*** RECORDS SUPPLIED ***

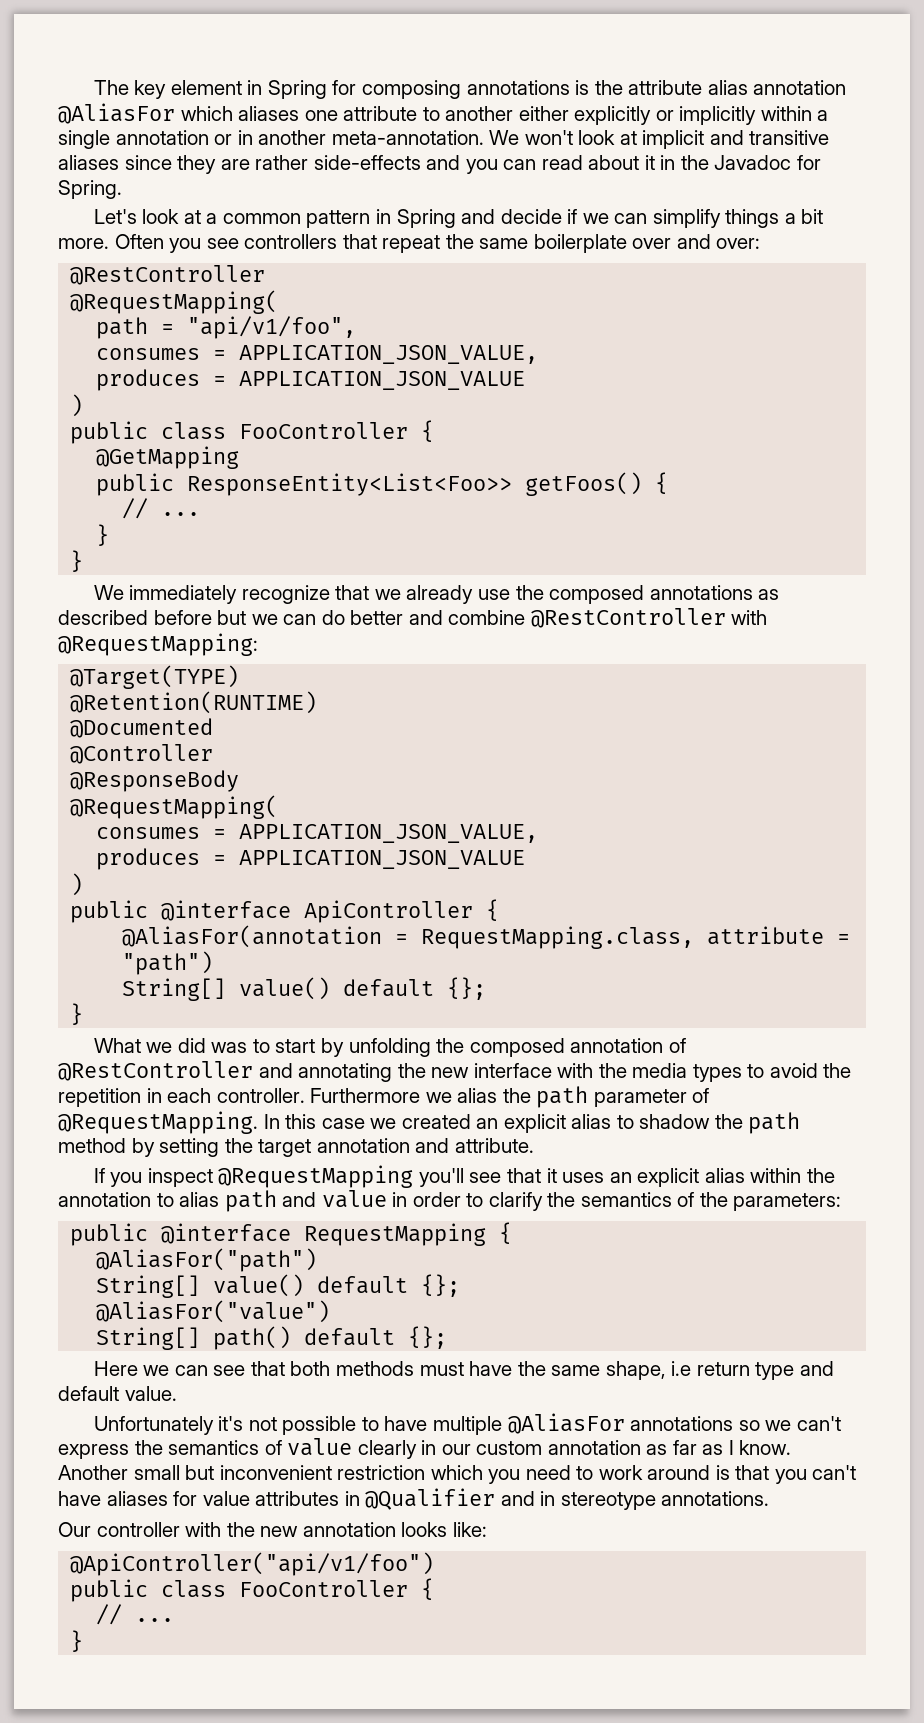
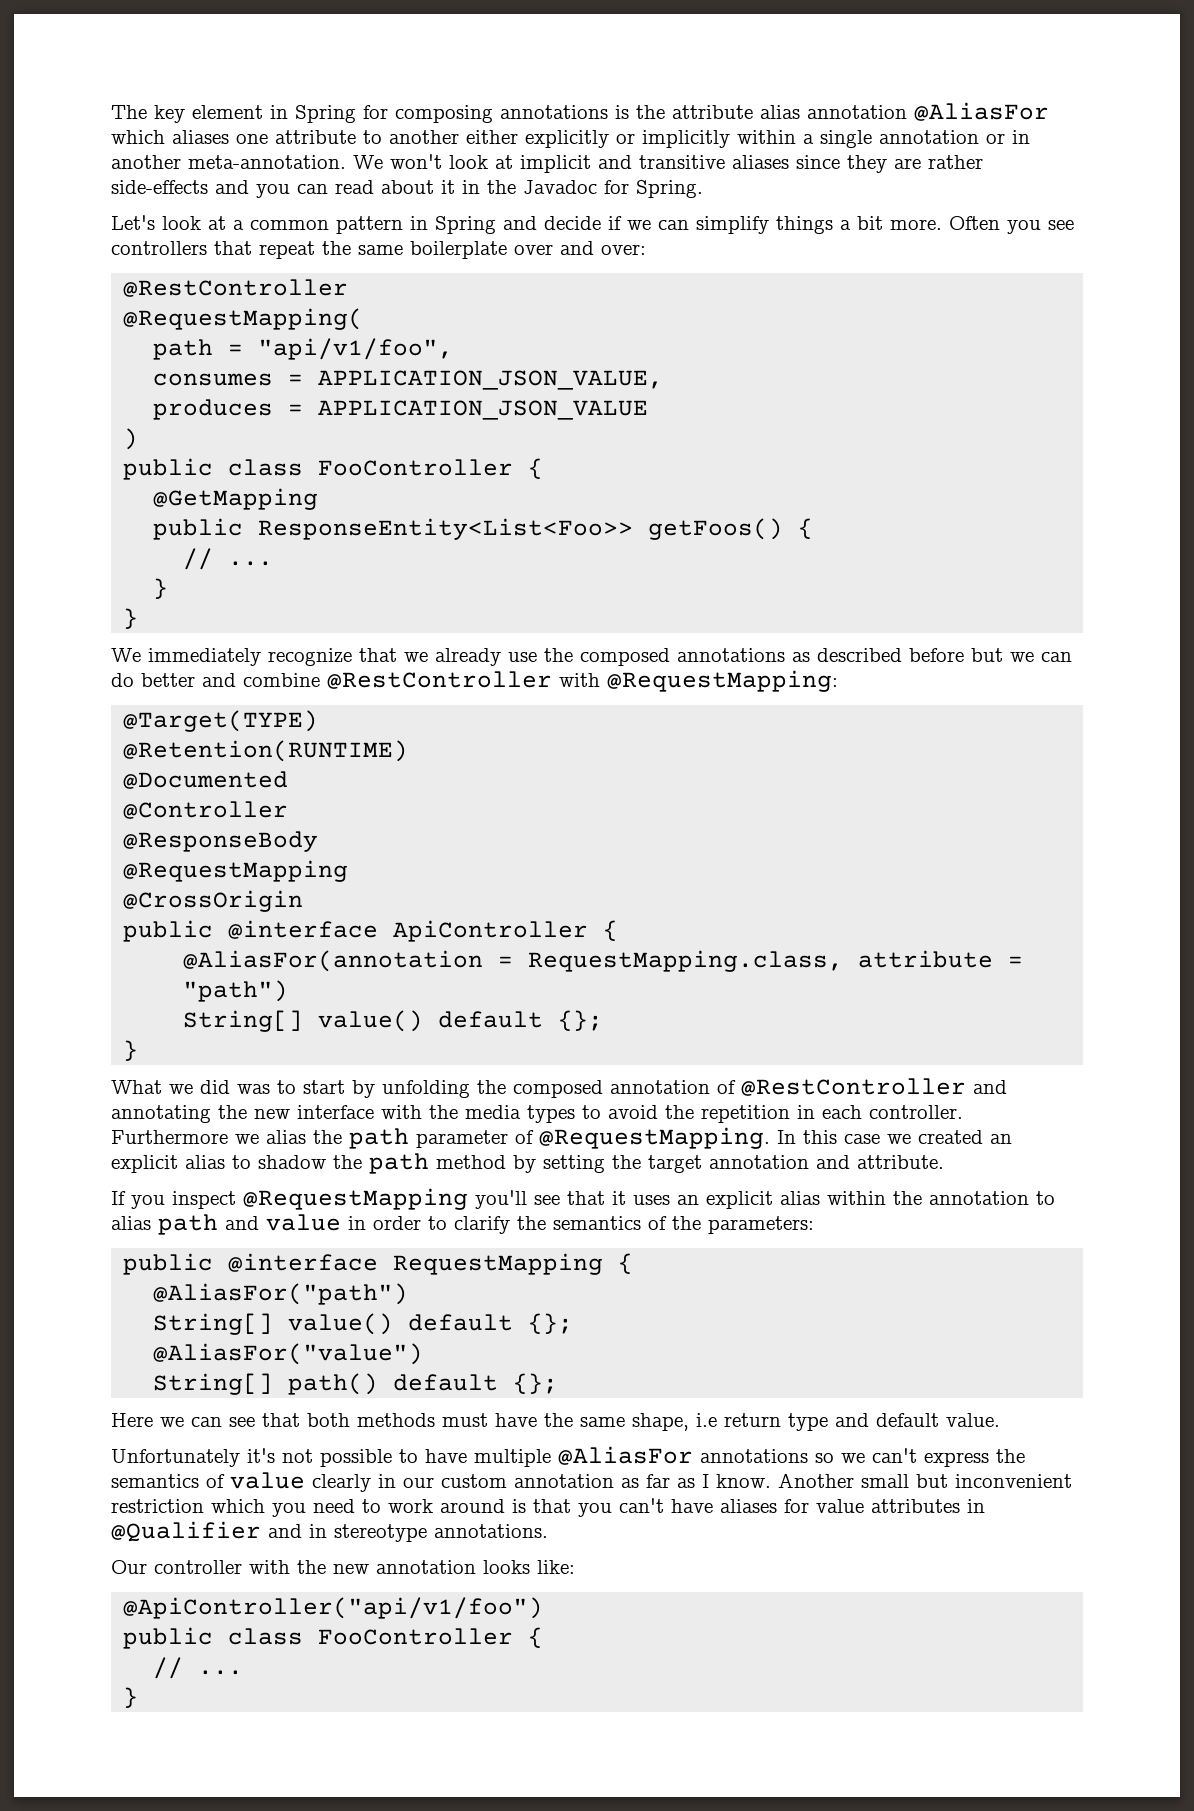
  @ResponseBody
- @RequestMapping(
- consumes = APPLICATION_JSON_VALUE,
- produces = APPLICATION_JSON_VALUE
- )
+ @RequestMapping
+ @CrossOrigin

***

**ABOUT THIS EXERCISE:** Transcribe the listing in full. Leave the pictures out.

**RESPONSE BELOW:**
  @ResponseBody
- @RequestMapping(
- consumes = APPLICATION_JSON_VALUE,
- produces = APPLICATION_JSON_VALUE
- )
+ @RequestMapping
+ @CrossOrigin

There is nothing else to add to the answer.